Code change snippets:
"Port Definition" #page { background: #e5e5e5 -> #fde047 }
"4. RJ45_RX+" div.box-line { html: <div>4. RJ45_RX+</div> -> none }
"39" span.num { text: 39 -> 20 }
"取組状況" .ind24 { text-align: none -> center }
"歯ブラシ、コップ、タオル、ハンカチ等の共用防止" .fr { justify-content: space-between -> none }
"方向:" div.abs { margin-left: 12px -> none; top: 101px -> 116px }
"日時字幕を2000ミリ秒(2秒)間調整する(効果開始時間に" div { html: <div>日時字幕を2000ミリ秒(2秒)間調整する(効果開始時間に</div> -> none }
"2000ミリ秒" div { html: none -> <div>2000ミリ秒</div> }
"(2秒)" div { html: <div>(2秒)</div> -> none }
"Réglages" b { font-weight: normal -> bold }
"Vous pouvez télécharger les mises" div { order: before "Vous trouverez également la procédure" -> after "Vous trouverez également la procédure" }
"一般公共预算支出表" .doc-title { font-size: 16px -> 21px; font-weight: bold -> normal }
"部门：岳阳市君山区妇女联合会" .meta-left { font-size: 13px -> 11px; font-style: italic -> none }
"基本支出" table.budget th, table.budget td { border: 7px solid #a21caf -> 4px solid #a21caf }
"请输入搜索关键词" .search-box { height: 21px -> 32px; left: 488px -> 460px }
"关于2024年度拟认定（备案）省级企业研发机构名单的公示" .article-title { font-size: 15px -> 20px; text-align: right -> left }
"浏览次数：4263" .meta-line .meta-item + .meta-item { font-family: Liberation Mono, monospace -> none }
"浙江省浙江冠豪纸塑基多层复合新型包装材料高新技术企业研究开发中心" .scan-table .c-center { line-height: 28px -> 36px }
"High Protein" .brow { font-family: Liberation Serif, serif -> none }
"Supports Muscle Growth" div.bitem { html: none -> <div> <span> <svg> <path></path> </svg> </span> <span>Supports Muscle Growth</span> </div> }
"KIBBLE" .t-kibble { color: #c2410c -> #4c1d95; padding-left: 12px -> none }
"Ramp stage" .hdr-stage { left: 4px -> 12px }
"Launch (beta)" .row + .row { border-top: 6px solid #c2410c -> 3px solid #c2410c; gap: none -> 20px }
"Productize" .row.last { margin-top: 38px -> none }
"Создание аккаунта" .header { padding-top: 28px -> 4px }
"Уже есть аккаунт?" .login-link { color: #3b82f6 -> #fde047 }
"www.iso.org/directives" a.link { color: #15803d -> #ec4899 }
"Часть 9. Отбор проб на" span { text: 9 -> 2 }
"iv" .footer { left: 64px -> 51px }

Exercise brief: Among the entries, copy every line containing the word "table".

Your solution:
"基本支出" table.budget th, table.budget td { border: 7px solid #a21caf -> 4px solid #a21caf }
"浙江省浙江冠豪纸塑基多层复合新型包装材料高新技术企业研究开发中心" .scan-table .c-center { line-height: 28px -> 36px }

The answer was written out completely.